I found this in my personal notes from back in time when I did cross compile world and then used poudriere to compile aarch64 packages... hope this is of help to you.

  1. Install qemu-user-static
  2. make buildworld TARGET=arm64
  3. make buildkernel TARGET=arm64
  4. make installworld TARGET=arm64 DESTDIR=...
  5. make distribution TARGET=arm64 DESTDIR=...
  6. make installkernel TARGET=arm64 DESTDIR=...
  7. sudo mkdir -p ${DESTDIR}/usr/local/bin
  8. sudo cp /usr/local/bin/${EMULATOR} ${DESTDIR}/usr/local/bin/${EMULATOR}
  9. sudo chroot -u root ${DESTDIR} /usr/local/bin/${EMULATOR} /bin/sh
  10. Within system, do service ldconfig start
Further resources:
* https://wiki.freebsd.org/QemuUserModeHowTo
* https://wiki.freebsd.org/action/show/arm/crossbuild?action=show&redirect=FreeBSD/arm/crossbuild

QEMU​

Follow steps as outlined at https://wiki.freebsd.org/arm64/QEMU.

Code:
qemu-system-aarch64 -m 4096M -cpu cortex-a57 -M virt -bios edk2-aarch64-code.fd -serial telnet::4444,server -nographic \
       -hda arm64vol -device virtio-net-pci,netdev=net0 -netdev tap,id=net0,ifname=tap1

This basically starts an aarch64 vm, which you can telnet to console. Once inside, you can compile, work etc. as if it's a native box. Word of warning: it's not particularly fast since it's emulation only.

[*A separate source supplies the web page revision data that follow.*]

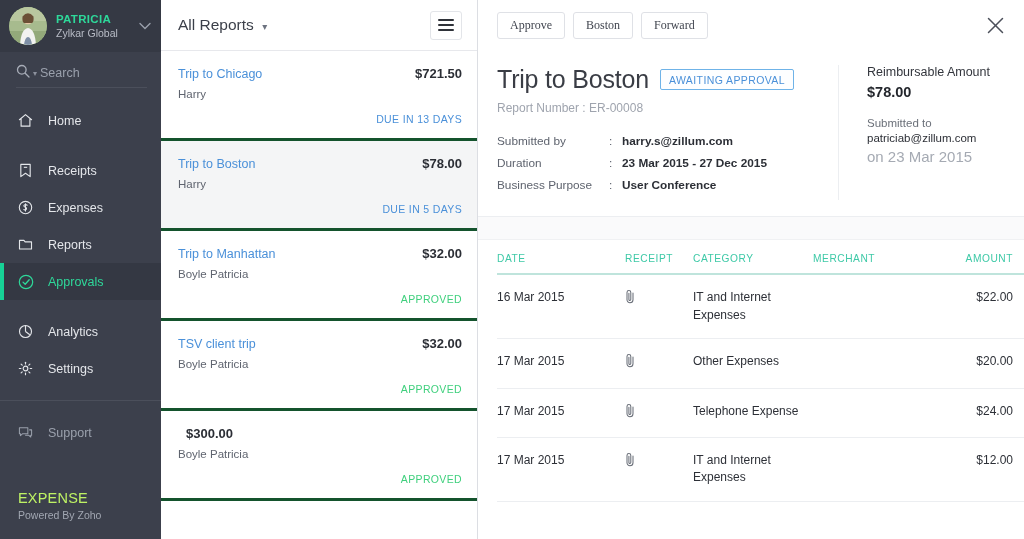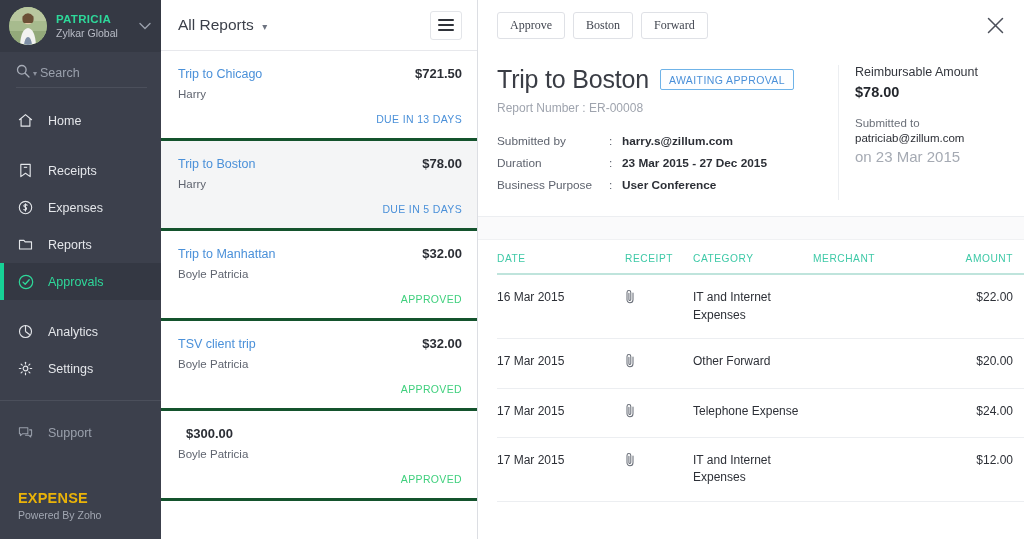--- a/index.html
+++ b/index.html
@@ -126,23 +126,23 @@
   .sb-item.muted { color: #9aa0ac; }
   .sb-gap { height: 13px; }
   .sb-divider {
     height: 1px;
     background: #4b4f5b;
     margin: 13px 0 0 0;
   }
   .sb-spacer { flex: 1 1 auto; }
   .sb-brand { padding: 0 0 18px 18px; }
   .sb-brand-title {
-    color: #eab308;
+    color: #bef264;
     font-size: 14.5px;
-    font-weight: bold;
+    font-weight: normal;
     letter-spacing: .2px;
   }
   .sb-brand-sub {
     color: #a2a7b2;
     font-size: 10.5px;
     margin-top: 3px;
   }
 
   
   .listcol {
@@ -263,21 +263,21 @@
   }
 
   .detail-head {
     padding: 14px 0 16px 0;
     display: flex;
     border-bottom: 1px solid #eceef1;
   }
   .dh-left { flex: 1 1 auto; padding-left: 19px; min-width: 0; }
   .dh-right {
     flex: 0 0 186px;
-    padding-left: 16px;
+    padding-left: 28px;
     border-left: 1px solid #eceef1;
   }
   .dh-titlerow {
     display: flex;
     align-items: center;
     gap: 11px;
   }
   .dh-title {
     font-size: 25px;
     color: #3a3d45;
@@ -689,21 +689,21 @@
 
           <tr>
             <td class="c-date">17 Mar 2015</td>
             <td class="c-receipt">
               <span>
                 <svg width="11" height="15" viewBox="0 0 11 15">
                     <path d="M8 4 V10.8 A3 3 0 0 1 2 10.8 V3.4 A1.9 1.9 0 0 1 5.8 3.4 V10.6 A0.95 0.95 0 0 1 3.9 10.6 V4.3" stroke="#6a6f79" stroke-width="1.05" fill="none" stroke-linecap="round"></path>
                   </svg>
               </span>
             </td>
-            <td class="c-category">Other Forward</td>
+            <td class="c-category">Other Expenses</td>
             <td class="c-merchant"></td>
             <td class="c-amount">$20.00</td>
             <td class="c-action">
               
             </td>
           </tr>
 
           <tr>
             <td class="c-date">17 Mar 2015</td>
             <td class="c-receipt">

You can also bless your arm64 binaries under amd64, which allows you to run aarch64 executables while actually operating under amd64. This worked for me, for example: https://forums.freebsd.org/threads/raspberry-pi-3-and-poudriere.63470/
 
A little bit off the path but these are some things to consider:

1) use a Makefile! If nothing else it gives you the opportunity to supply configuration and target params in a more generic manner

2) set up a crossbuild toolchain on your platform such that the CC CXX CROSS_COMPILE commands are executed as
$(CROSS_COMPILE)$(CC) in the Makefile

3) CROSS_COMPILE is generally the prefix name of the platform compiler of your target: such as CROSS_COMPILE=arm-gnueabi-hf-

so that the Makefile sees it as arm-gnueabi-hf-cc when CROSS_COMPILE is set. This has the advantage of the crosschain binutils also following that naming convention such as arm-gnueabi-hf-ld or arm-gnueabi-hf-strip, etc.

Granted, most of this stuff I've done has been in the GNU or RTOS world so there may be different conventions under freeBSD I'm not aware of, but if I was attempting it under BSD this is the way I'd do it.